From: Johannes Weiner <hannes@cmpxchg.org>
To: Michal Hocko <mhocko@suse.com>
Cc: Dave Hansen <dave.hansen@intel.com>,
	"Huang, Ying" <ying.huang@intel.com>,
	Yang Shi <shy828301@gmail.com>, Wei Xu <weixugc@google.com>,
	Andrew Morton <akpm@linux-foundation.org>,
	linux-mm@kvack.org, LKML <linux-kernel@vger.kernel.org>
Subject: Re: memcg reclaim demotion wrt. isolation
Date: Wed, 14 Dec 2022 18:40:19 +0100	[thread overview]
Message-ID: <Y5oKg4KFsFIYOYuZ@cmpxchg.org> (raw)
In-Reply-To: <Y5nrwrP0twm9IIDl@dhcp22.suse.cz>

Hey Michal,

On Wed, Dec 14, 2022 at 04:29:06PM +0100, Michal Hocko wrote:
> On Wed 14-12-22 13:40:33, Johannes Weiner wrote:
> > The only way to prevent cgroups from disrupting each other on NUMA
> > nodes is NUMA constraints. Cgroup per-node limits. That shields not
> > only from demotion, but also from DoS-mbinding, or aggressive
> > promotion. All of these can result in some form of premature
> > reclaim/demotion, proactive demotion isn't special in that way.
> 
> Any numa based balancing is a real challenge with memcg semantic. I do
> not see per numa node memcg limits without a major overhaul of how we do
> charging though. I am not sure this is on the table even long term.
> Unless I am really missing something here we have to live with the
> existing semantic for a foreseeable future.
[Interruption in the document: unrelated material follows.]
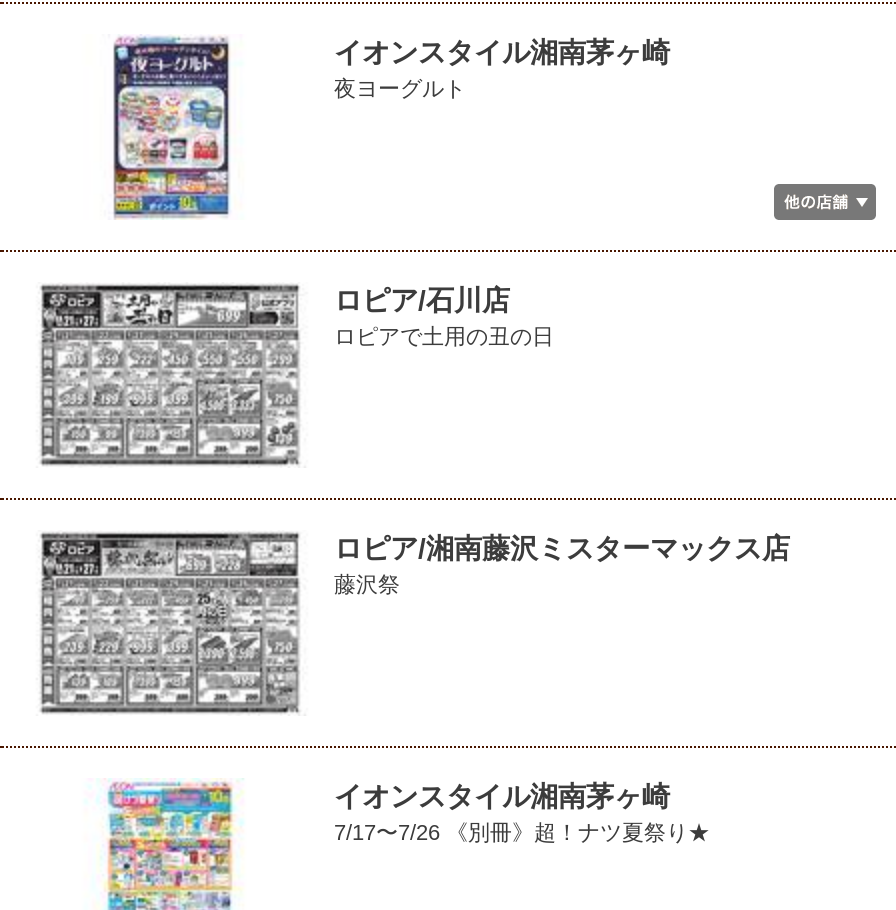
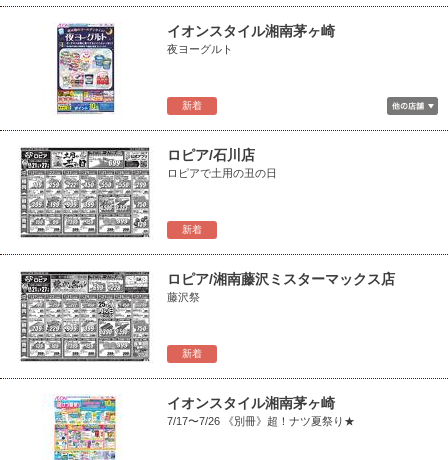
+ 新着

+ 新着

+ 新着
Yes, I think you're quite right.

We've been mostly skirting the NUMA issue in cgroups (and to a degree
in MM code in general) with two possible answers:

a) The NUMA distances are close enough that we ignore it and pretend
   all memory is (mostly) fungible.

b) The NUMA distances are big enough that it matters, in which case
   the best option is to avoid sharing, and use bindings to keep
   workloads/containers isolated to their own CPU+memory domains.

Tiered memory forces the issue by providing memory that must be shared
between workloads/containers, but is not fungible. At least not
without incurring priority inversions between containers, where a
lopri container promotes itself to the top and demotes the hipri
workload, while staying happily within its global memory allowance.
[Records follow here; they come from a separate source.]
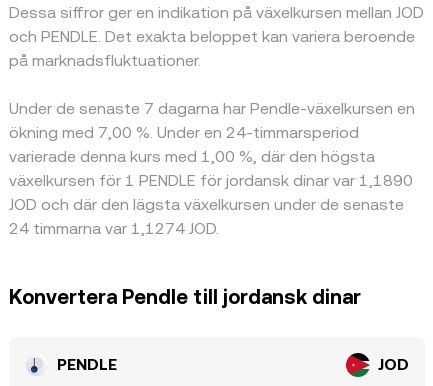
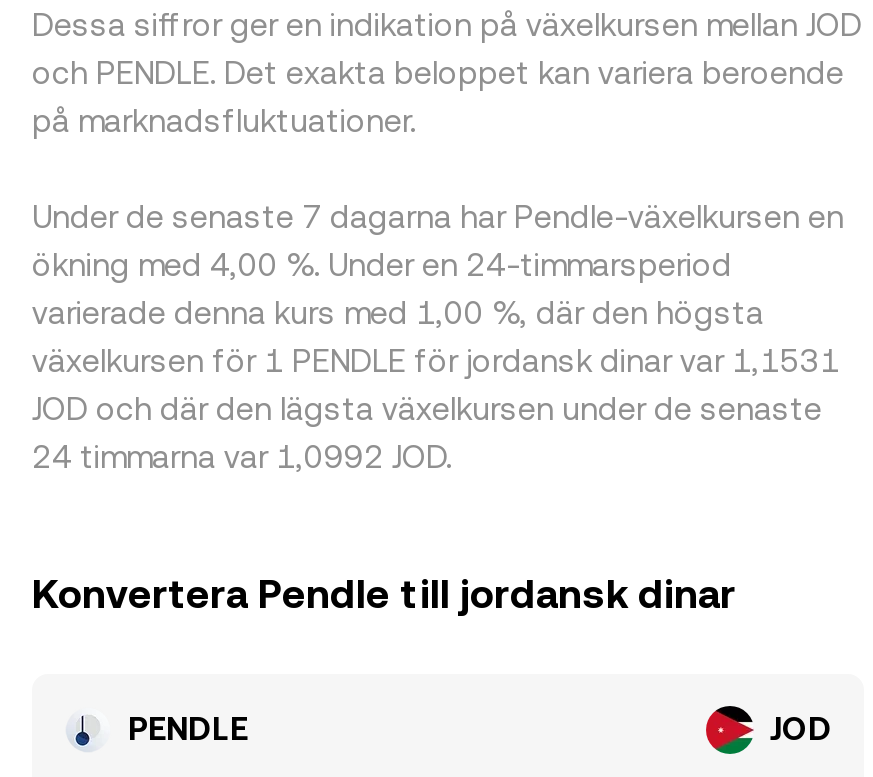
- ökning med 7,00 %. Under en 24-timmarsperiod
+ ökning med 4,00 %. Under en 24-timmarsperiod

- växelkursen för 1 PENDLE för jordansk dinar var 1,1890
+ växelkursen för 1 PENDLE för jordansk dinar var 1,1531

- 24 timmarna var 1,1274 JOD.
+ 24 timmarna var 1,0992 JOD.
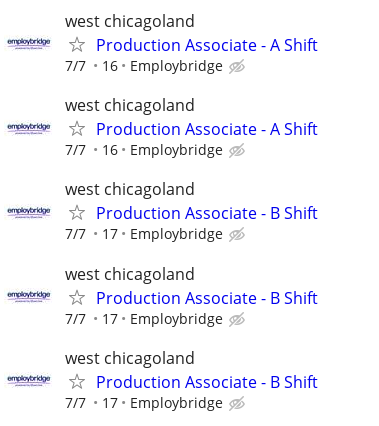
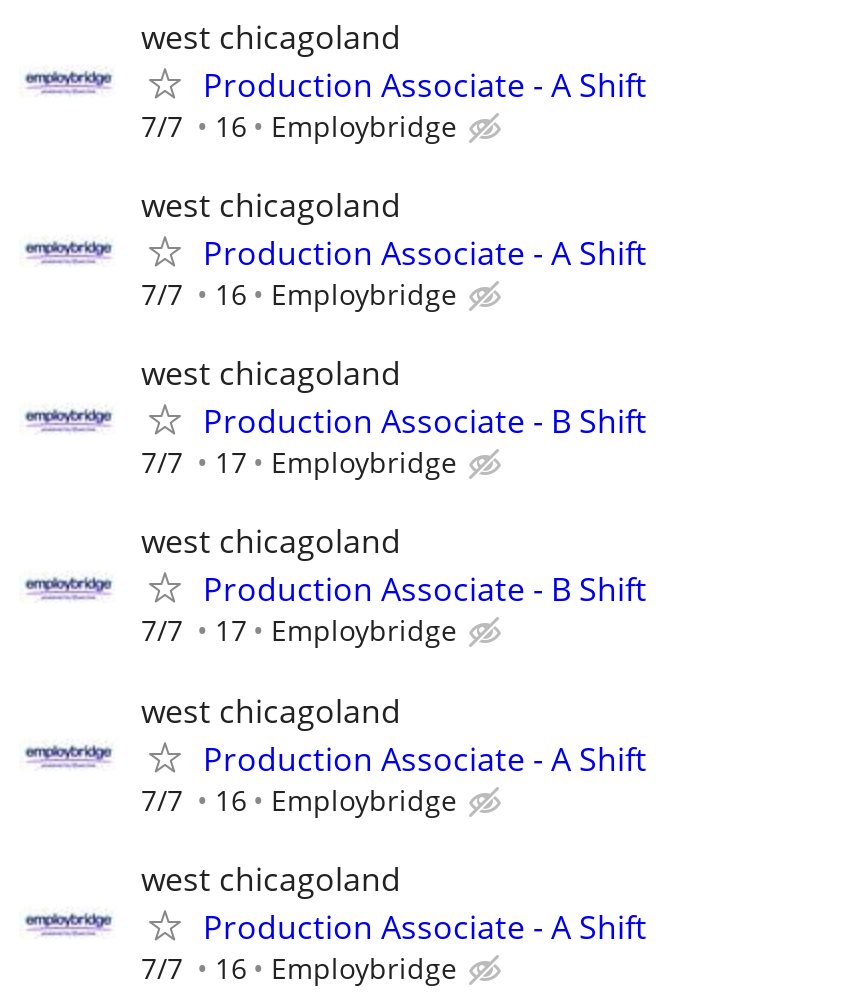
- Production Associate - B Shift
+ Production Associate - A Shift

- 17
+ 16
+ Employbridge
+ west chicagoland
+ Production Associate - A Shift
+ 7/7
+ 16
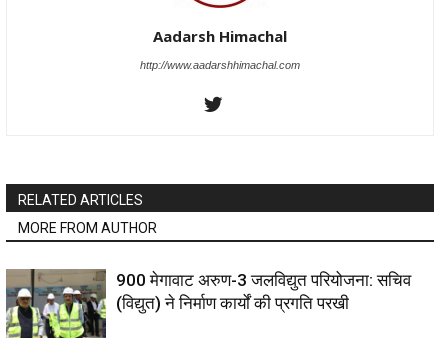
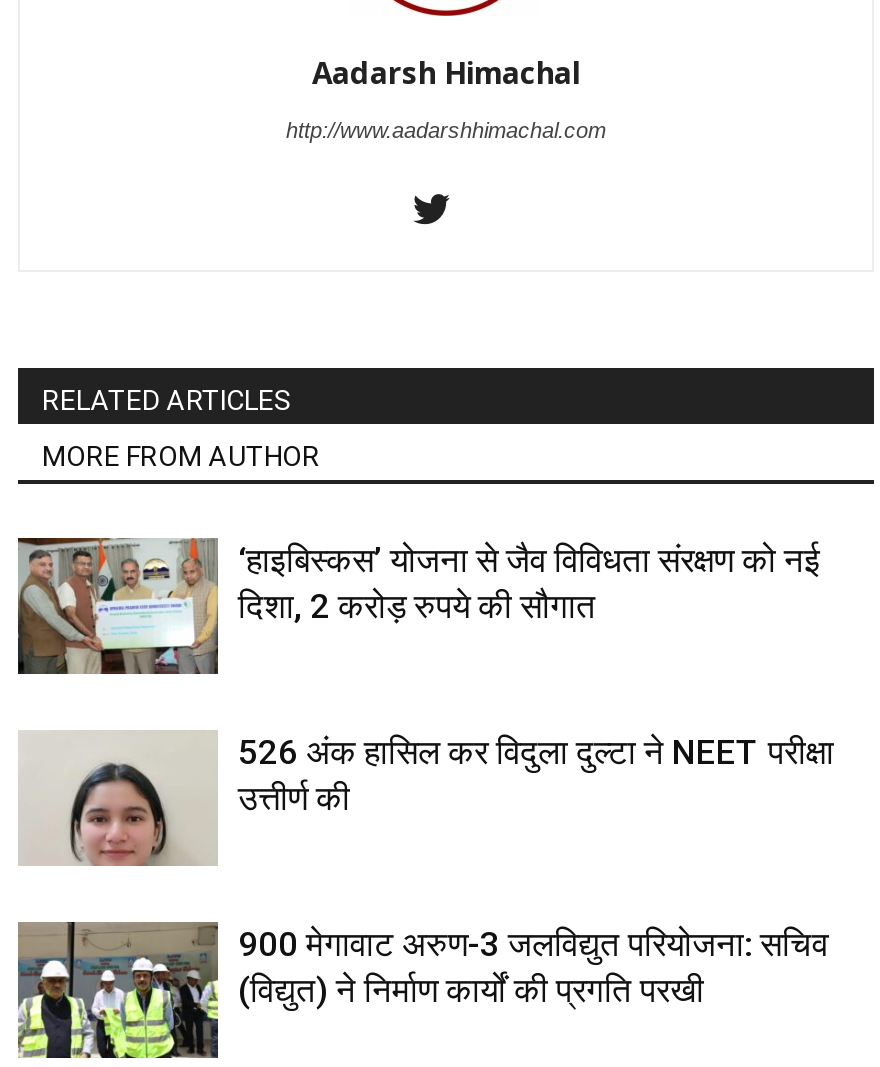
+ [image]
+ ‘हाइबिस्कस’ योजना से जैव विविधता संरक्षण को नई
+ दिशा, 2 करोड़ रुपये की सौगात

+ [image]
+ 526 अंक हासिल कर विदुला दुल्टा ने NEET परीक्षा
+ उत्तीर्ण की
This applies to mbind() cases as much as it does to NUMA balancing.

If these setups proliferate, it seems inevitable to me that sooner or
later the full problem space of memory cgroups - dividing up a shared
resource while allowing overcommit - applies not just to "RAM as a
whole", but to each memory tier individually.

Whether we need the full memcg interface per tier or per node, I'm not
sure. It might be enough to automatically apportion global allowances
to nodes; so if you have 32G toptier and 16G lowtier, and a cgroup has
a 20G allowance, it gets 13G on top and 7G on low.

(That, or we settle on multi-socket systems with private tiers, such
that memory continues to be unshared :-)

Either way, I expect this issue will keep coming up as we try to use
containers on such systems.

next prev parent reply	other threads:[~2022-12-14 17:40 UTC|newest]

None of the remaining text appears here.